2. Health Care Plans

Each child's Placement Plan, should identify the child’s health care needs (if any) and set out how these will be met by the home.

The initial Health Care Plan should be produced before the first Child Looked After Review. The Health Care Plan should then be updated after each Health Care Assessment or as circumstances change.

The Health Care Plan should describe how the child’s physical, emotional and mental health needs will be addressed to improve health outcomes.

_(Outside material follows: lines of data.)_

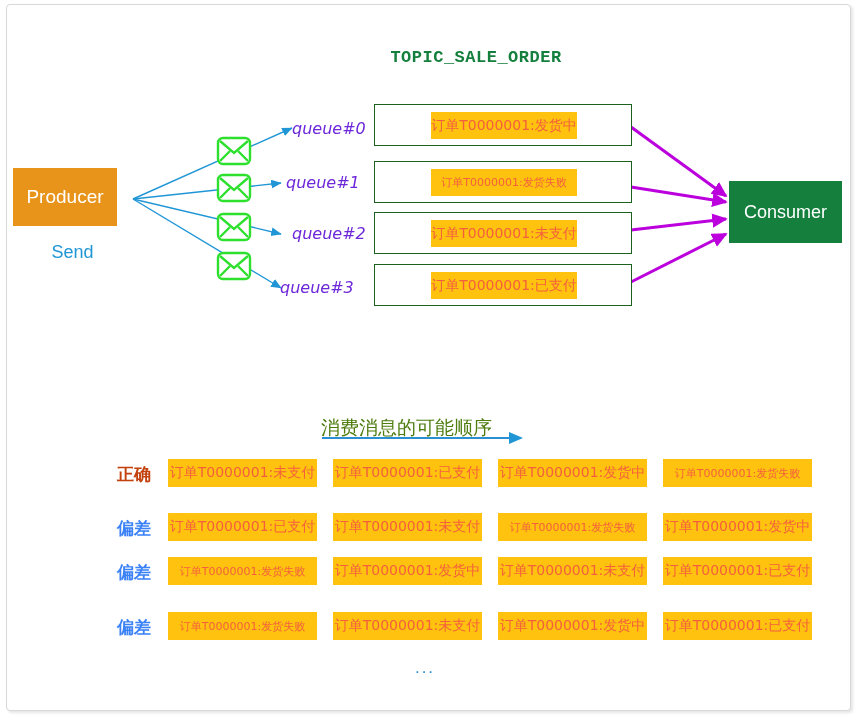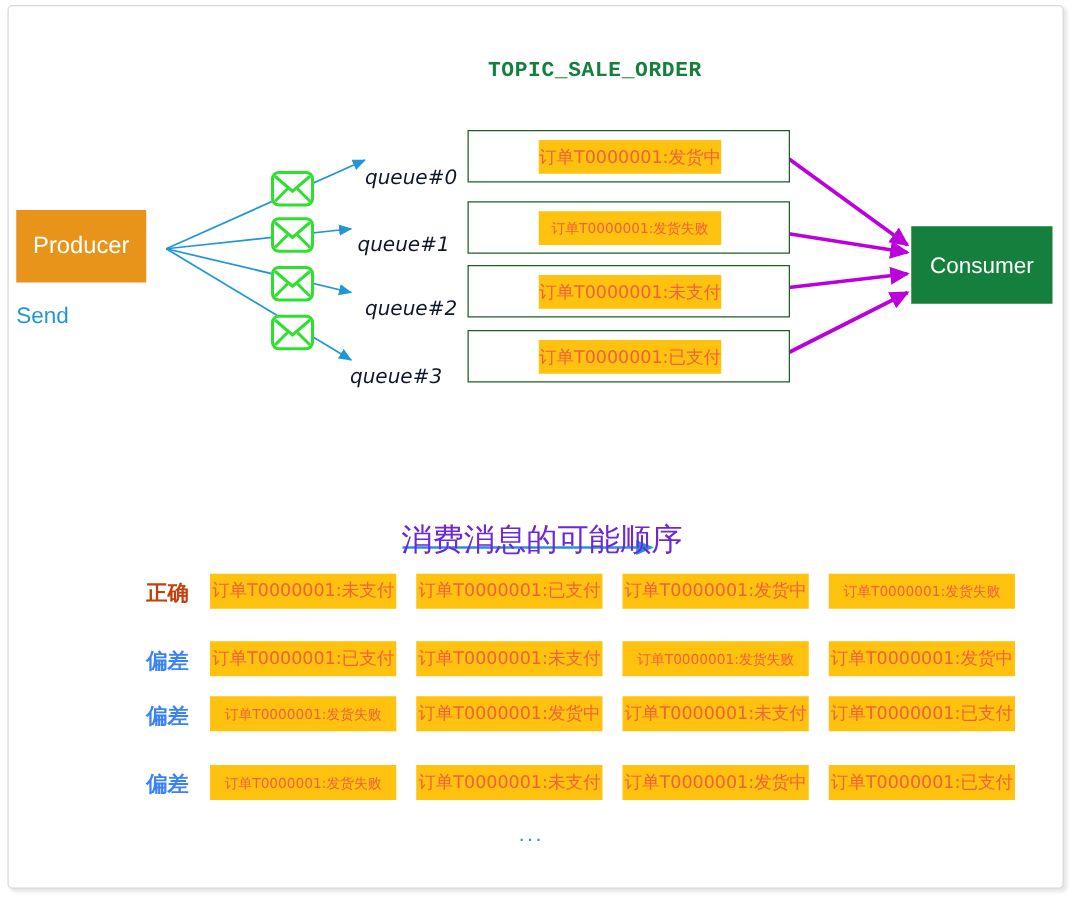"queue#0" .queue-label { color: #0f172a -> #6d28d9; margin-top: 13px -> none }
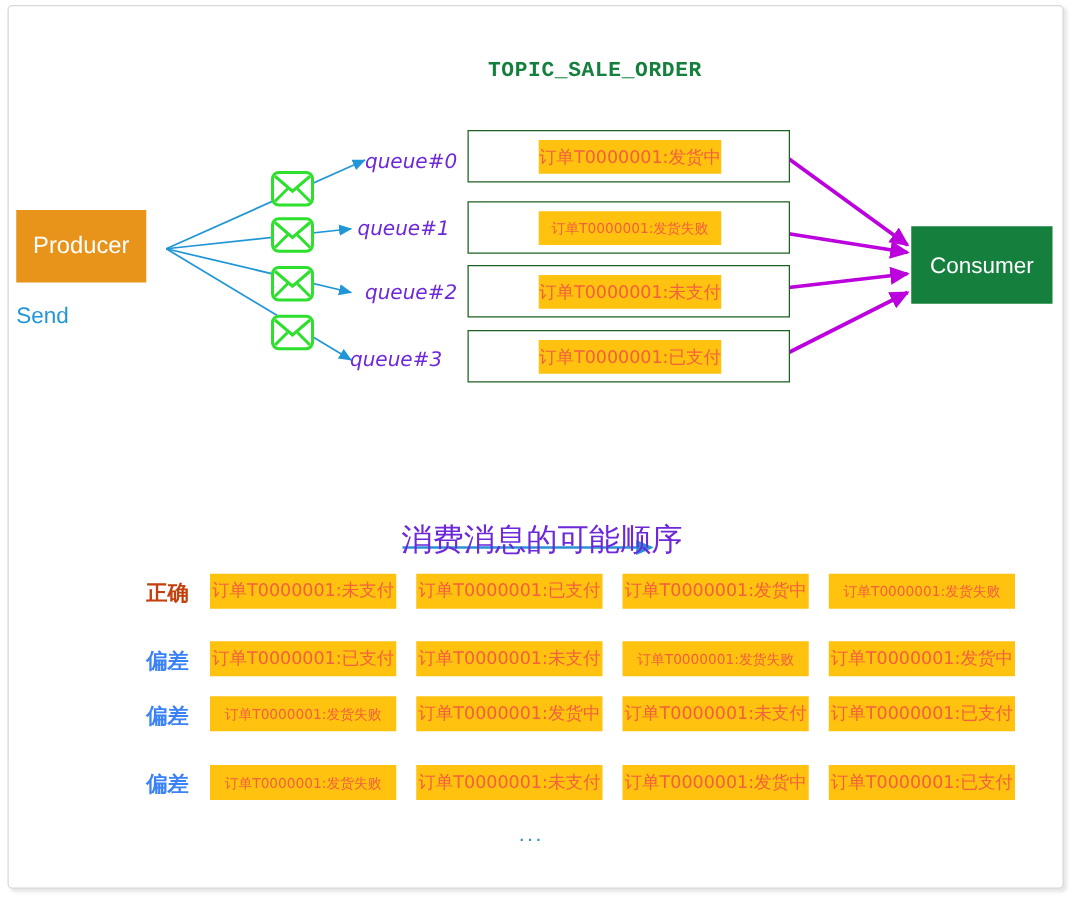"Send" .send-label { text-align: none -> center }
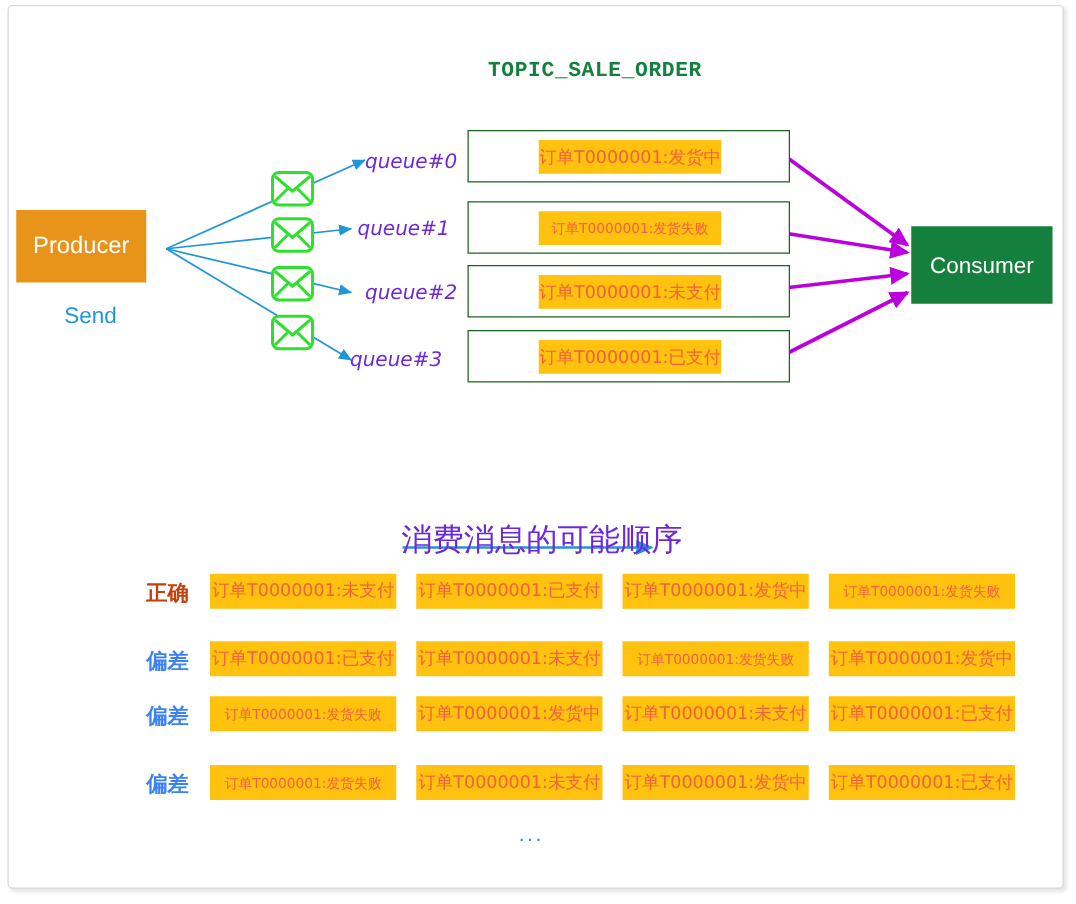"消费消息的可能顺序" .order-title { color: #6d28d9 -> #4d7c0f; font-size: 25px -> 19px }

The Health Care Plan (and the Placement Plan as necessary) should cover the following:

  1. Whether there are any specific health physical, emotional or mental healthcare needs - and how the home will meet them;
  2. Responsibilities of staff to make sure a child attends their Health Assessment and all other medical, dental and optical appointments, and facilitate any required treatment regimes;
  3. Agreements for the use of non-prescribed medicines, Home Remedies or use of first aid;
  4. Any specific medical or other health interventions which may be required, including whether it is necessary for any invasive procedures and how they will be undertaken;
  5. Whether it is necessary for any immunisations to be carried out;
  6. Any specific treatment or therapeutic interventions, strategies or remedial programmes required;
  7. Any necessary preventative measures to be adopted;
  8. Clarify which health care decisions have been delegated to carers;
  9. If the child is a risk of self harm, the interventions/strategies to be adopted in reducing or preventing such behaviour;
  10. How the home will contribute to any health monitoring.

3. Designated Key Worker

One of the key responsibilities of the child's Key Worker is promoting his/her health and educational achievement, liaising with key professionals, including the Named Nurse for Children Looked After, the child’s GP and dental practitioner.

The Key Worker will also ensure that up to date records are kept on the child in relation to his/her health needs, development, illnesses, operations, immunisations, allergies, medications, administered, dates of appointments with GP's and specialists.

The Key Worker must also ensure the child is registered with a GP and other health care professionals as set out in Health Notifications and Access to Services Procedure.